Attack helicopters take off in the darkness from the deck of a US warship off the Iranian coast. Shortly afterwards they hover over the Iranian container freighter “Touska”. Marines rappel onto the freighter and take control of it. On Monday night, the US military captured on video how American soldiers boarded an Iranian ship for the first time.
The US planned a new meeting with Iranian negotiators in Pakistan on Monday, but the confrontation in the sea off the Strait of Hormuz threw the negotiations into question. Iran hesitated to accept the meeting and said it fired drones at American warships.
US President Donald Trump had ordered Iranian ships to be captured to enforce the American naval blockade of Iranian ports. Washington is thus stumbling into a so-called escalation trap: America is becoming increasingly involved in a conflict that it actually wants to end.
According to the Reuters news agency, Trump indicated on Monday that he would end the naval blockade. Pakistani Chief of General Staff Asim Munir told the president on the phone that the US blockade was an obstacle to the planned peace negotiations. Trump then promised to think about it.
The US Central Command responsible for the Middle East said that the crew of the Touska had been warned but had not stopped the ship. A US destroyer then fired several shells into the freighter’s engine room, bringing the ship to a standstill.
The marines then boarded the freighter, which, according to Iranian sources, came from China and was headed for the Iranian port of Bandar Abbas. It was not known what the “Touska” was carrying. Iranian forces responded by firing drones at US ships, state media reported.
The high command of the Iranian army said that the military would refrain from attacking the US soldiers on the ship until further notice out of consideration for family members of the crew on board the “Touska”. Once the crew members and their families are safe, the “terrorist US military” on the ship will be targeted.
Trump linked the announcement of new peace talks with the attack on the Touska because he wants to force Iran to make concessions. Before the attack, he said his deputy J.D. Vance and other US negotiators would arrive in Pakistan on Monday evening for the planned second round of negotiations with Iran. Trump threatened that the meeting would be the last chance to prevent the war from continuing.
The current ceasefire expires this Wednesday. Both sides had spoken of progress in their contacts in recent days. The aim is to reach a framework agreement that should contain limits on Iran’s nuclear program, the opening of the Strait of Hormuz and the dismantling of economic sanctions against Iran.
Experts doubt that the Iranian regime will be impressed by Trump’s threats. Since the beginning of the war, the US President has threatened to destroy Iran several times, but then switched to negotiations. Trump’s hint of a U-turn on the naval blockade could be a new example. If the talks fail, Iran wants to completely close the Strait of Hormuz again and begin new attacks on the oil and gas industries of the Arab Gulf states. Global oil prices rose again on Monday.

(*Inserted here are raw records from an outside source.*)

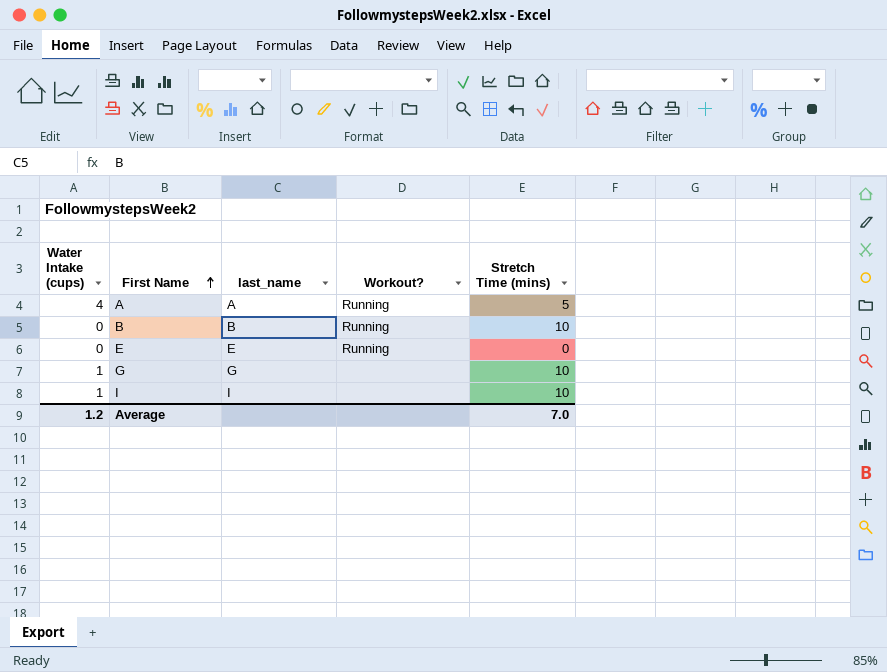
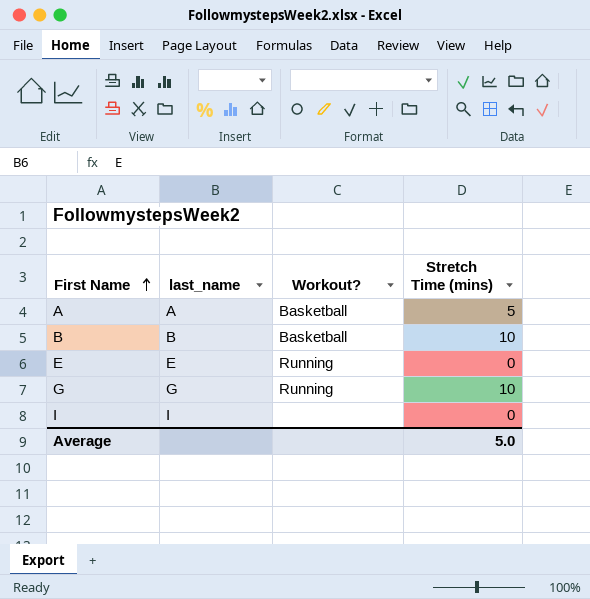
column Water Intake (cups) | position: 1 -> none
A | Workout?: Running -> Basketball
B | Workout?: Running -> Basketball
G | Workout?: none -> Running
I | Stretch Time (mins): 10 -> 0
Average | Stretch Time (mins): 7.0 -> 5.0

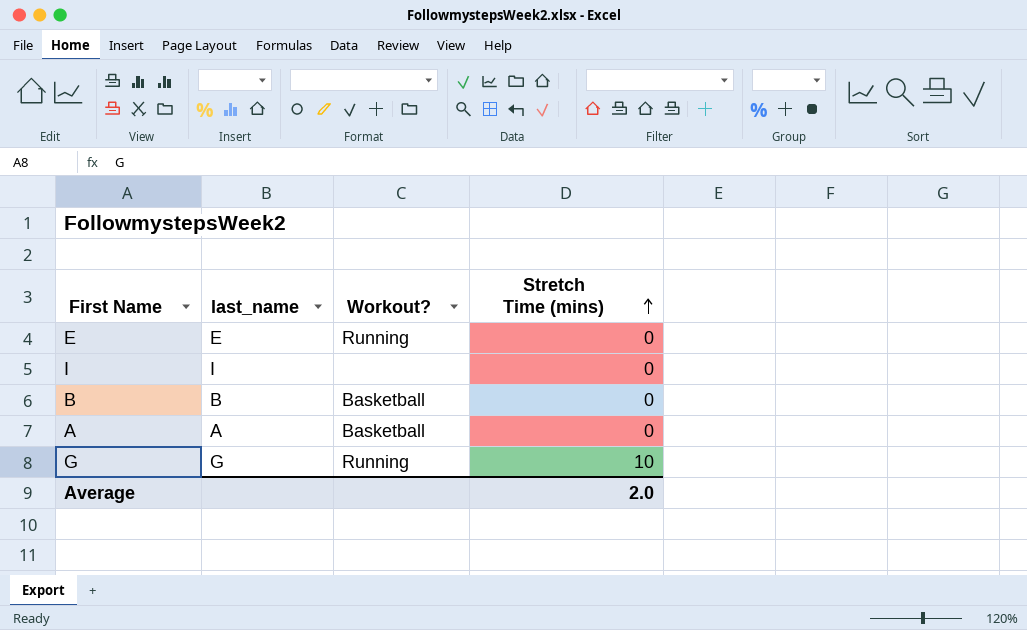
row order: First Name ascending -> Stretch Time (mins) ascending
B | Stretch Time (mins): 10 -> 0
A | Stretch Time (mins): 5 -> 0
Average | Stretch Time (mins): 5.0 -> 2.0

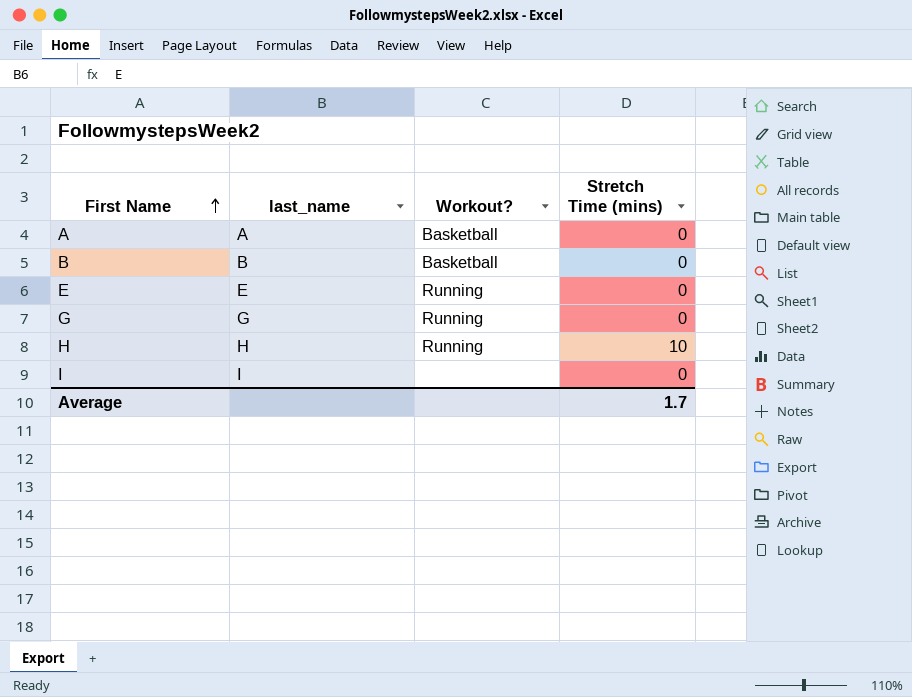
row order: Stretch Time (mins) ascending -> First Name ascending
G | Stretch Time (mins): 10 -> 0
row H: none -> H | Running | 10
Average | Stretch Time (mins): 2.0 -> 1.7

Trump’s demand that Iran submit to all US conditions will strengthen the Iranian Revolutionary Guard’s determination to resist the US, wrote political scientist Robert Pape from the University of Chicago on X. “This is an escalation trap that is unfolding before our eyes.”
The Iranian government said on Monday that it had not yet decided whether or not to send a negotiating delegation to Islamabad. Host Pakistan nevertheless prepared the luxury Hotel Serena in Islamabad for the negotiations. The first American-Iranian meeting had already taken place in the Hotel Serena.
Basically, Iran has an interest in reaching an agreement with Trump. A peace agreement could bring the Islamic Republic a non-aggression guarantee from the USA, the release of frozen billions in assets and the necessary calm for the reconstruction of the war-torn infrastructure. President Masoud Pezeshkian said on Monday that all options for a diplomatic solution should be exhausted, even if suspicion of the US is appropriate.
This distrust comes as Trump ordered attacks on the Islamic Republic twice – last June and late February – during ongoing negotiations with Iran. The leadership in Tehran fears that the negotiations in Islamabad could also be a diversionary tactic for the Americans before new attacks, says Vali Nasr, Iran expert and former advisor to the US State Department. Intentionally or unintentionally, Trump “undermined diplomacy and made a new war more likely,” Nasr wrote on X.